The answer is one number: how many lines in the data below hold "class".

Web page revision data
------------------------

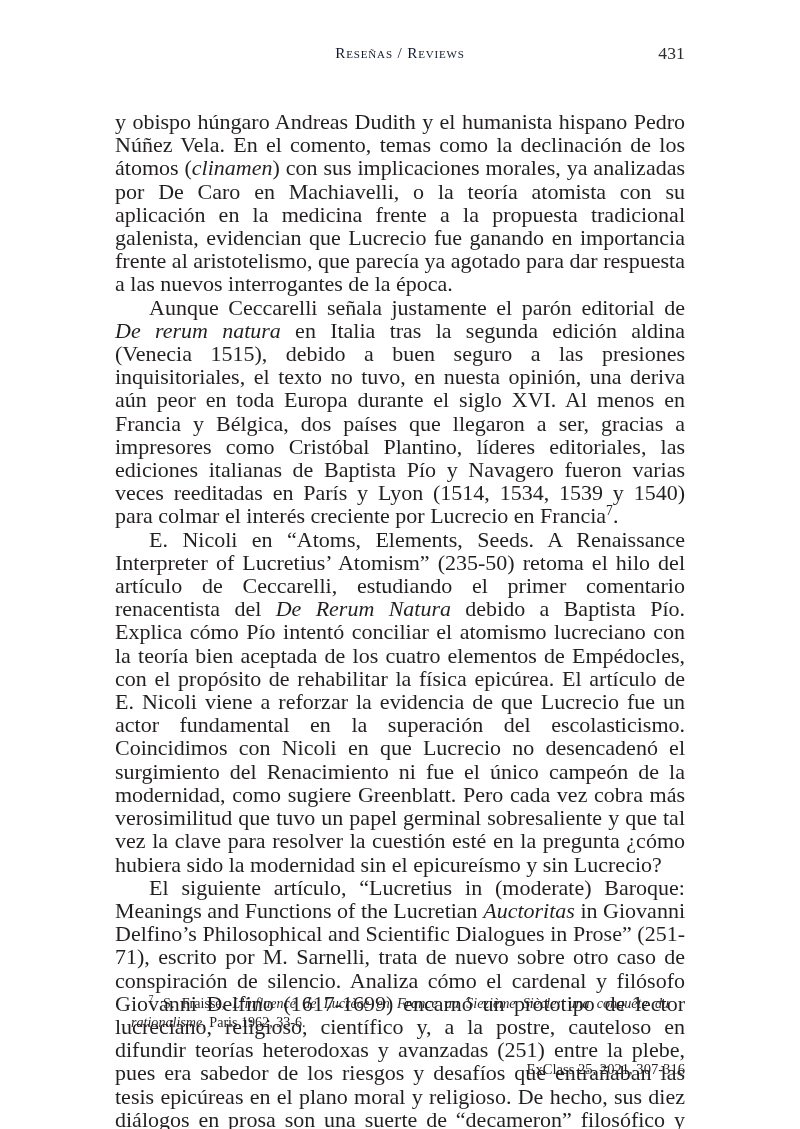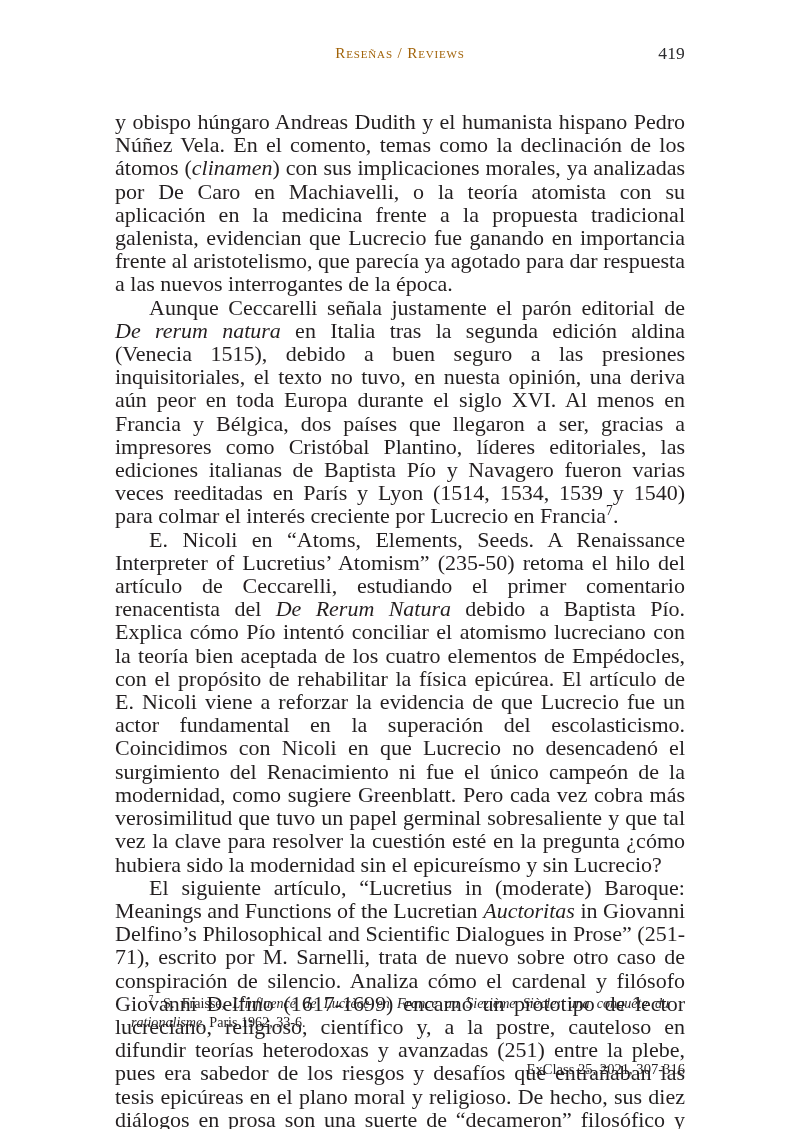--- a/index.html
+++ b/index.html
@@ -37,7 +37,7 @@
     font-size: 15.2px;
     letter-spacing: 0.055em;
     font-variant: small-caps;
-    color: #a16207;
+    color: #0f172a;
     white-space: nowrap;
   }
   .running-header .rh-folio {

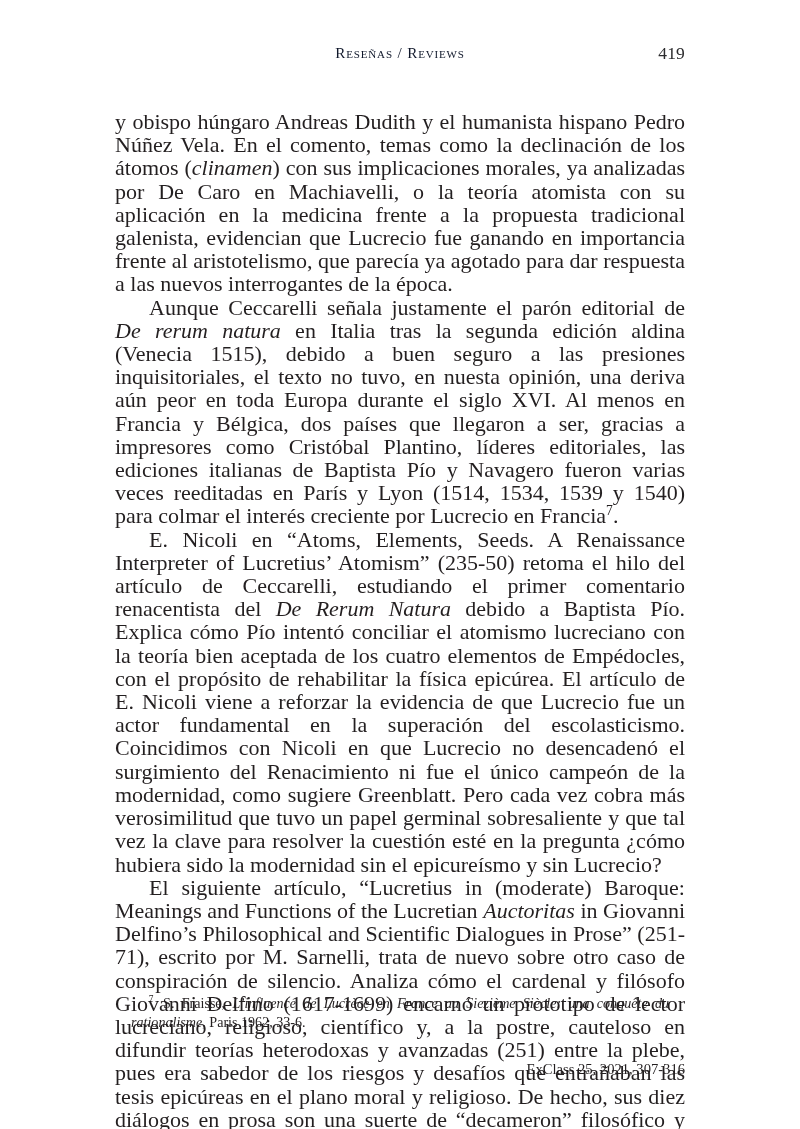--- a/index.html
+++ b/index.html
@@ -130,7 +130,7 @@
 
   <div class="running-header">
     <div class="rh-title">Reseñas / Reviews</div>
-    <div class="rh-folio">419</div>
+    <div class="rh-folio">431</div>
   </div>
 
   <div class="textblock">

------------------------

### Task solution
5